• _PROBLEM_
Select all lines in the records that include "toggle".

• _PROVIDED INFORMATION_
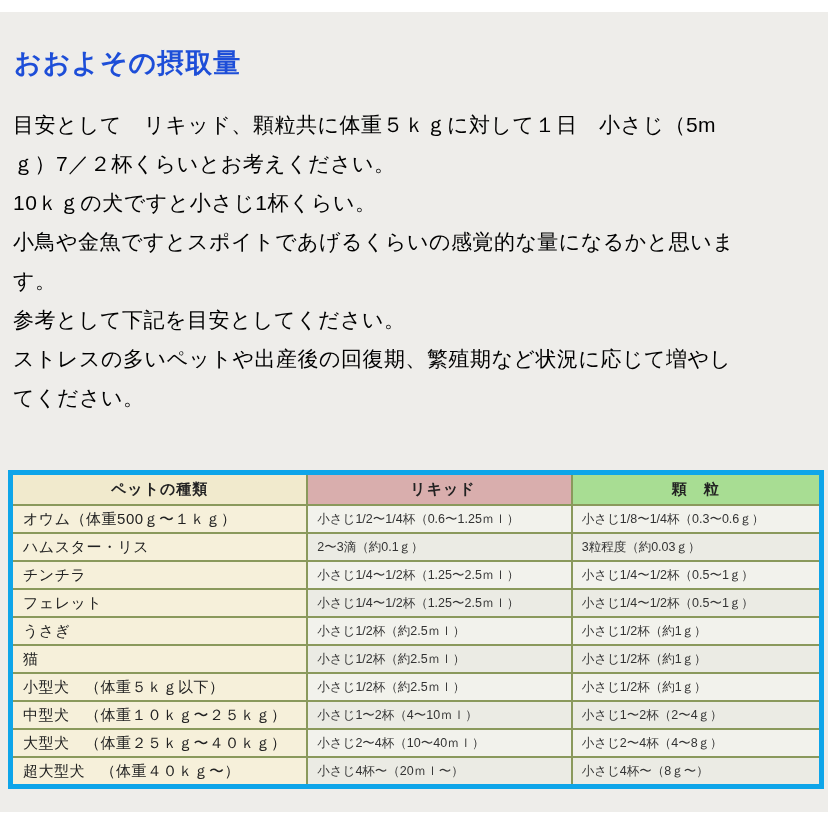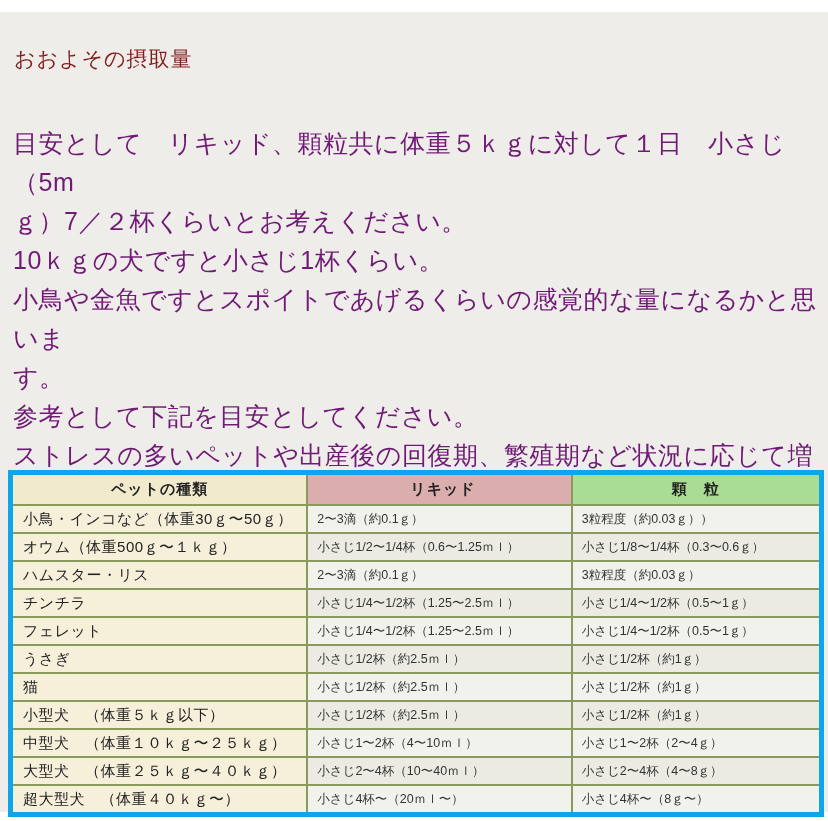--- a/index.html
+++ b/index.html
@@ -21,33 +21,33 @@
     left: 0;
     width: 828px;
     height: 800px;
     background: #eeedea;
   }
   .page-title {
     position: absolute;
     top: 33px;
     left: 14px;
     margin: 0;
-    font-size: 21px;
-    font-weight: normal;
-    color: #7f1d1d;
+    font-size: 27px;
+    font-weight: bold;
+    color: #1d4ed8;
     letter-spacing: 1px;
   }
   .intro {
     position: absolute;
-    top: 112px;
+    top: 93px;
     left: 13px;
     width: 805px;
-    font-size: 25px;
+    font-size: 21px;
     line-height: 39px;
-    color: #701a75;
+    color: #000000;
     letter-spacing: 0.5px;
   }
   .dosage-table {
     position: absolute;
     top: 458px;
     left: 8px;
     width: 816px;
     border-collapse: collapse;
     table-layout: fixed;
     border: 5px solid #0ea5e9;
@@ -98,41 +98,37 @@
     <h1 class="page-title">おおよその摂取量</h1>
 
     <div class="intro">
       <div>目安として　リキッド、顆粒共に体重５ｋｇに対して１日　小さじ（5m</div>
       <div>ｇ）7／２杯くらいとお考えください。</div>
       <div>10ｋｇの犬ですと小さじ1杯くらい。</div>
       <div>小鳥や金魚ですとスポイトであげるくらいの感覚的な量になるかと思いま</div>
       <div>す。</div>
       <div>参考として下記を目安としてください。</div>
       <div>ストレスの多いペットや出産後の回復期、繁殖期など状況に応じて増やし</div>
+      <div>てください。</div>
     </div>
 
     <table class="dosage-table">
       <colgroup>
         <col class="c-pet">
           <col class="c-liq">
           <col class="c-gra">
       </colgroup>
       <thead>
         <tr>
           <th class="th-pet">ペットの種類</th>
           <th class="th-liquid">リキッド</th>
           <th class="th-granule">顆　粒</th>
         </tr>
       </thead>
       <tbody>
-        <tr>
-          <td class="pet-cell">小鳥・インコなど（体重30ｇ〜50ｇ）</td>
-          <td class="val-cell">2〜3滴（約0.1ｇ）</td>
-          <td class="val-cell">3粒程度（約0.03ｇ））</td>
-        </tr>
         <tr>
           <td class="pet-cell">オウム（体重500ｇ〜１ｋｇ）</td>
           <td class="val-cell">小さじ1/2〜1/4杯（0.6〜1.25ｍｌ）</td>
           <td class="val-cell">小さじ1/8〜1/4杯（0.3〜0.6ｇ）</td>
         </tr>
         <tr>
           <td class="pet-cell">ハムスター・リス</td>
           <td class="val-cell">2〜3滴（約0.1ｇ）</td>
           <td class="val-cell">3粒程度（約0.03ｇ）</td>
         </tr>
* * *
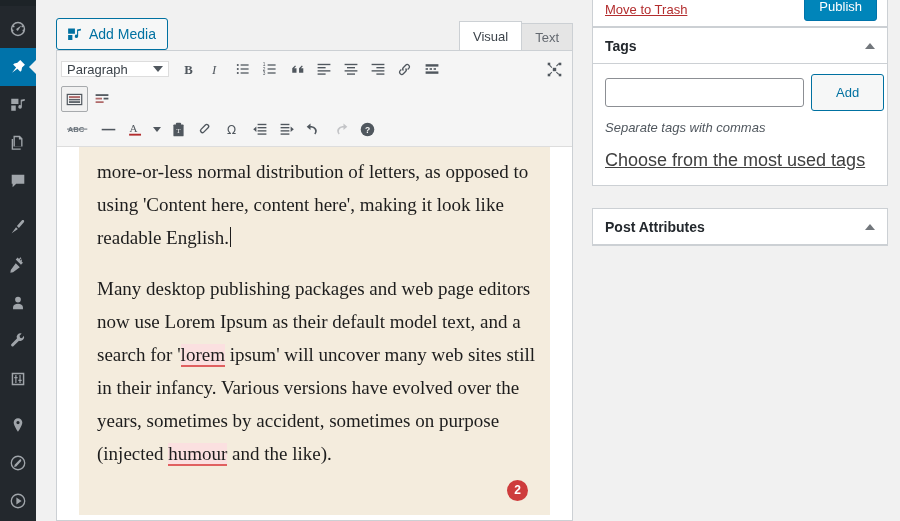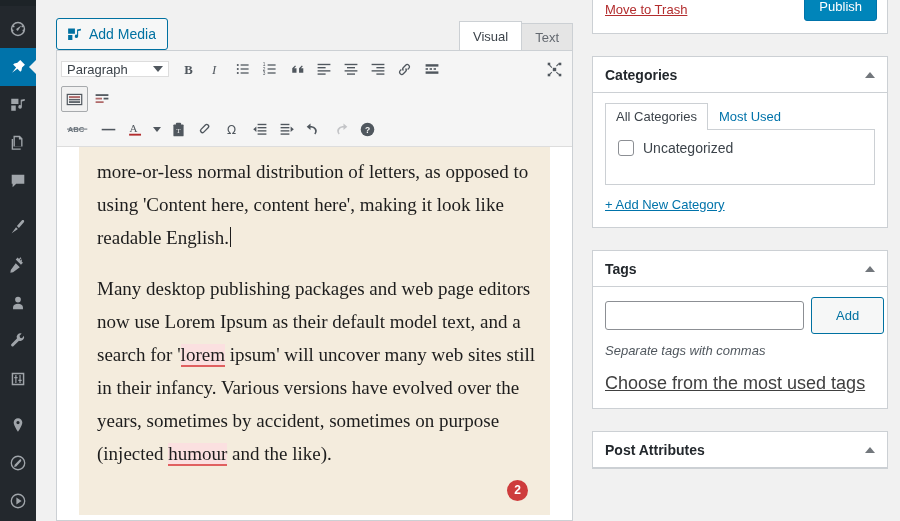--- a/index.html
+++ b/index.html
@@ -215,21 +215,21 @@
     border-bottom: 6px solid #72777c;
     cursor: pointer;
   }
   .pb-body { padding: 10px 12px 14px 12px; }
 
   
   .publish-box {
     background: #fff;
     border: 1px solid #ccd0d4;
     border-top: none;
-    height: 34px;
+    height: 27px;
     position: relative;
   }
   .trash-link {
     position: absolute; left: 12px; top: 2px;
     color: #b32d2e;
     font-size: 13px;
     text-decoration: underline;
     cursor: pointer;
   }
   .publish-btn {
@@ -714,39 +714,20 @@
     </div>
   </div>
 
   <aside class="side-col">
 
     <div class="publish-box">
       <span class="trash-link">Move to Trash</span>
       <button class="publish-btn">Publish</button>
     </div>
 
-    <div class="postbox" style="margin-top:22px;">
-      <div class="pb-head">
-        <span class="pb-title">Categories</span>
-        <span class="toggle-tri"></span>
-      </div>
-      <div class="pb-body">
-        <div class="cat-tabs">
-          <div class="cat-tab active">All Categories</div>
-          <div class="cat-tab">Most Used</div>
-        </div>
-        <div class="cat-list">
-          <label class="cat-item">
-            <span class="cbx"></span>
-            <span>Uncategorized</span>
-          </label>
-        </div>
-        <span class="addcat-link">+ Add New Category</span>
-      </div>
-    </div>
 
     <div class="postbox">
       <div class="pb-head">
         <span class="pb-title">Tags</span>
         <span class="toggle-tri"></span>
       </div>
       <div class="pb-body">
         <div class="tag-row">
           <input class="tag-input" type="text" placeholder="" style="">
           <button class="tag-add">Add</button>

• _ANSWER SECTION_
-        <span class="toggle-tri"></span>
         <span class="toggle-tri"></span>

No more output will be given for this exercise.